Assignment: Please work out how many lines in the material below contain the string "pour", and answer with that number only.

Data records:
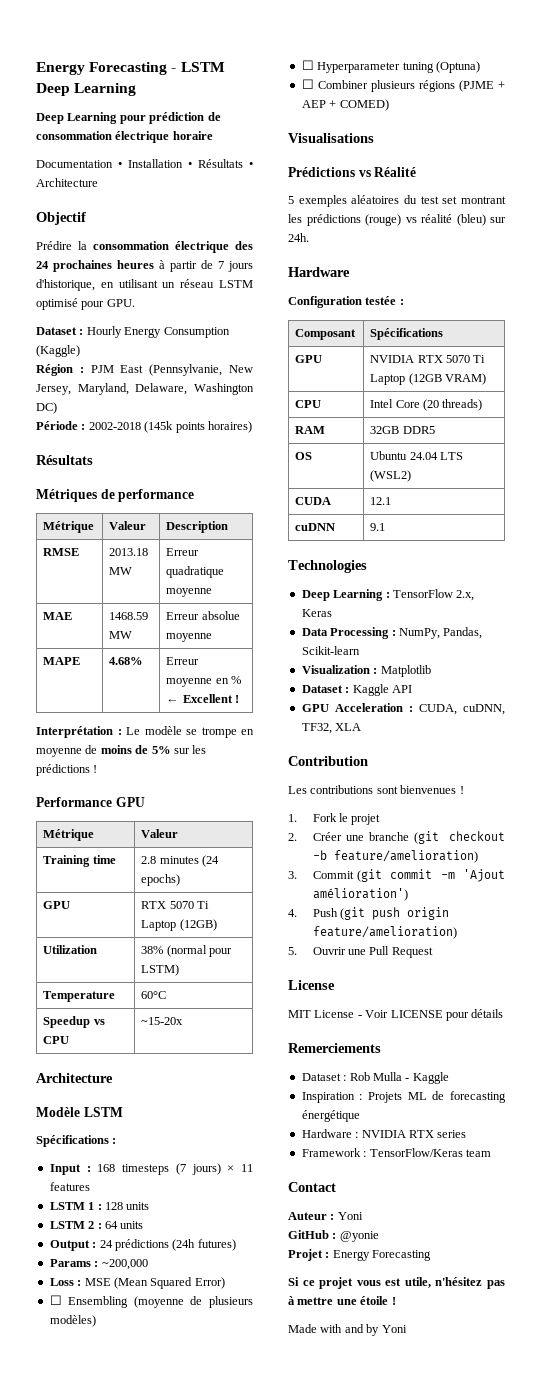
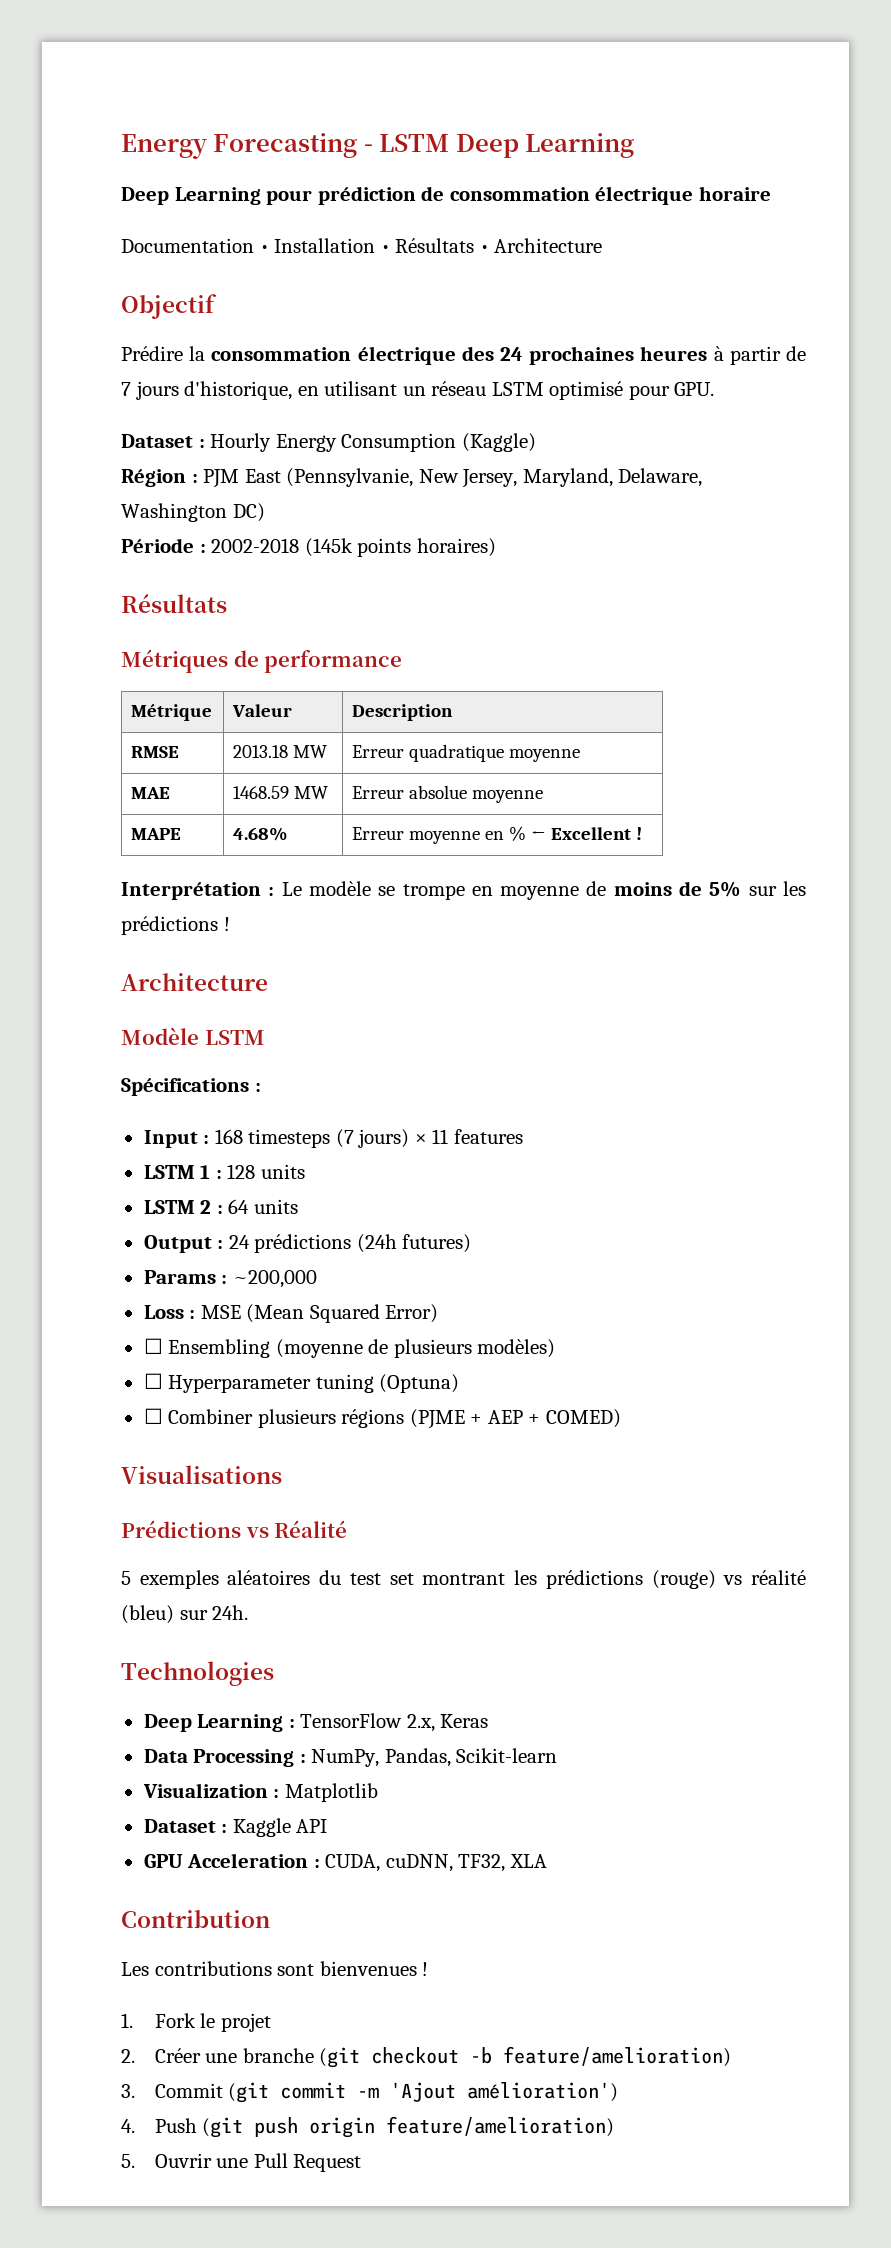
- Performance GPU
- Métrique | Valeur
- Training time | 2.8 minutes (24 epochs)
- GPU | RTX 5070 Ti Laptop (12GB)
- Utilization | 38% (normal pour LSTM)
- Temperature | 60°C
- Speedup vs CPU | ~15-20x
  5 exemples aléatoires du test set montrant les prédictions (rouge) vs réalité (bleu) sur 24h.
- Hardware
- Configuration testée :
- Composant | Spécifications
- GPU | NVIDIA RTX 5070 Ti Laptop (12GB VRAM)
- CPU | Intel Core (20 threads)
- RAM | 32GB DDR5
- OS | Ubuntu 24.04 LTS (WSL2)
- CUDA | 12.1
- cuDNN | 9.1
  5. Ouvrir une Pull Request
- License
- MIT License - Voir LICENSE pour détails
- Remerciements
- Dataset : Rob Mulla - Kaggle
- Inspiration : Projets ML de forecasting énergétique
- Hardware : NVIDIA RTX series
- Framework : TensorFlow/Keras team
- Contact
- Auteur : Yoni
- GitHub : @yonie
- Projet : Energy Forecasting
- Si ce projet vous est utile, n'hésitez pas à mettre une étoile !
- Made with and by Yoni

Answer to the problem: 2